By Victor Avecilla | Daily Tribune
“While impeachment and quo warranto have the same ultimate objective of unseating a public official, there are marked differences between the two.
Last Monday, 7 December 2020, the head of a good governance advocacy group filed an impeachment complaint against Supreme Court Justice Marvic Leonen before the House of Representatives of Congress.
Known critics of the government quickly labelled the impeachment complaint as a highly politicized measure.
Politicized? Apparently, they don’t realize that an impeachment complaint is obviously a politicized act precisely because the impeachment process falls within the exclusive jurisdiction of Congress, which is a highly political branch of the government.
Two days ago, Cagayan de Oro Representative Rufus Rodriguez, who sits as vice chairman of the House’s Justice Committee, announced during a television news interview that pursuant to Article XI of the Constitution, it is only Congress that may remove impeachable public officials.
He added, “I believe that the Supreme Court will not commit the same mistake of having a quo warranto (sic) against impeachable officials because under the Constitution, only the House will impeach and only the Senate will hear and remove.”
Rodriguez is mistaken.
There is no doubt that under Article XI of the Constitution, Congress has the exclusive power to oust from office, through impeachment, any impeachable official including, among others, the President, Vice President and a Justice of the Supreme Court.
On the other hand, a proceeding for quo warranto allows a court of law to remove any public official who does not possess the qualifications required for holding the office which he was elected or appointed to.
More specifically, quo warranto — Latin for “Where is your authority?” — is the means by which the State, acting through the Solicitor General, ousts from public office anyone who is not qualified to hold that public office in the first place.
Without quo warranto proceedings, the State will be unable to unseat any public official who is legally disqualified for the public office he was elected or appointed to.
Quo warranto proceedings, therefore, protect the public interest.
The Supreme Court and lower courts are authorized to issue a writ of quo warranto pursuant to Rule 66 of the Rules of Court (the rules promulgated by the Supreme Court to govern procedure in courts of law).
While impeachment and quo warranto have the same ultimate objective of unseating a public official, there are marked differences between the two.
Impeachment is within the exclusive domain of Congress. It covers only those public officers enumerated in Section 2, Article XI of the Constitution mentioned earlier. Under that provision of the Charter, the grounds for impeachment are limited to culpable violation of the Constitution, treason, bribery, graft and corruption, other high crimes, and betrayal of public trust.
Disqualification from a specific public office is not among the grounds listed in the Constitution for the removal, through the impeachment process, of an incumbent public official.

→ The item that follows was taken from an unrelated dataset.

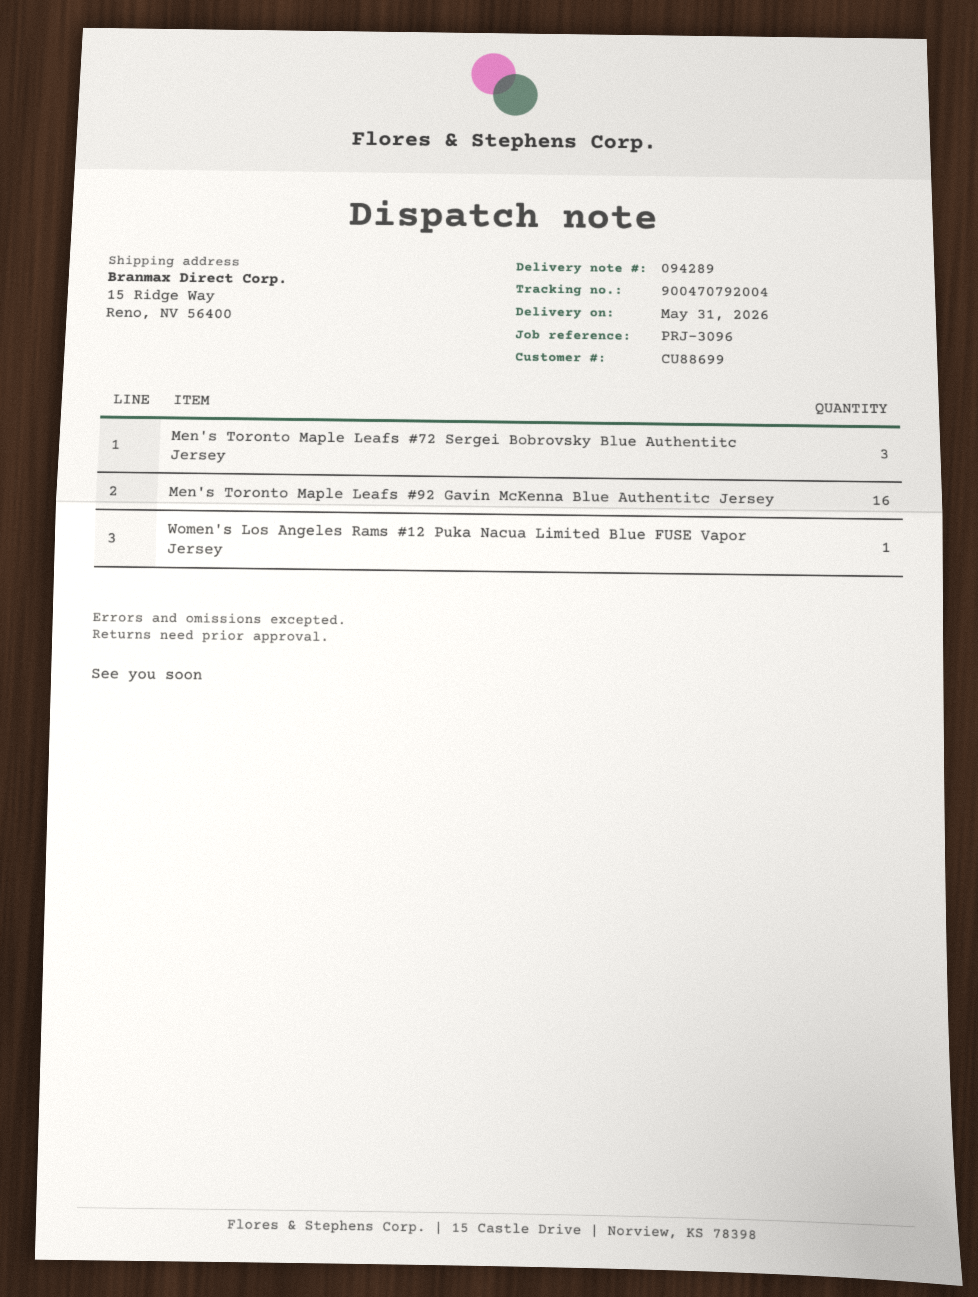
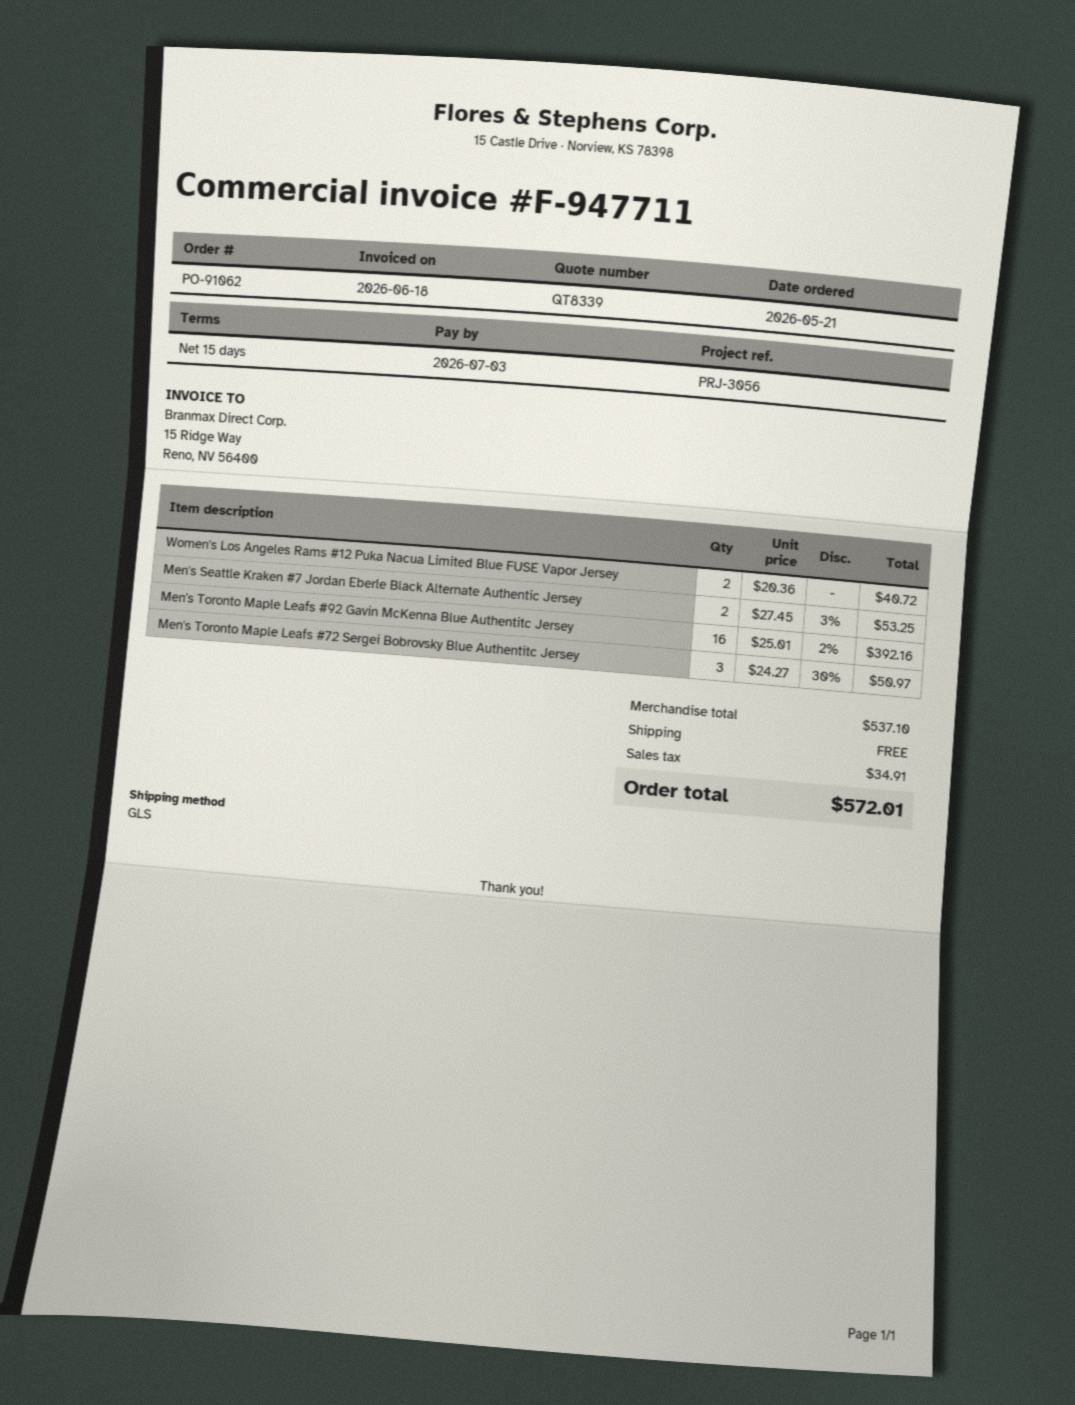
reference: PRJ-3096 -> PRJ-3056
Women's Los Angeles Rams #12 Puka Nacua Limited Blue FUSE Vapor Jersey: 1 -> 2
Men's Seattle Kraken #7 Jordan Eberle Black Alternate Authentic Jersey: none -> 2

A petition for quo warranto is the proper way to unseat any official who is disqualified from the public office he was elected or appointed to.
Quo warranto cannot, however, be resorted to in removing an impeachable official for any of the grounds for impeachment enumerated in Section 2, Article XI of the Constitution.
In other words, an impeachable official can be unseated in two ways — (1) through the impeachment process for any of the grounds listed in Section 2, Article XI of the Constitution, and (2) through quo warranto proceedings if the impeachable official does not have the qualifications for the public office he was elected or appointed to.
Both remedies may be availed of simultaneously.
That was why in 2018, the Supreme Court ousted then Chief Justice Maria Lourdes Sereno from office through quo warranto, even though an impeachment proceeding against her was pending in Congress at the same time.
Rodriguez insists that the constitutional power of Congress to remove officials through the impeachment process is superior to the power of the Supreme Court to issue a writ of quo warranto under its own procedural rules.
He is mistaken anew.
In the first place, the Sereno ouster by quo warranto is already a judicial precedent. Moreover, Section 2, Article VIII of the Constitution explicitly prohibits Congress from depriving the Supreme Court of its power over petitions for quo warranto.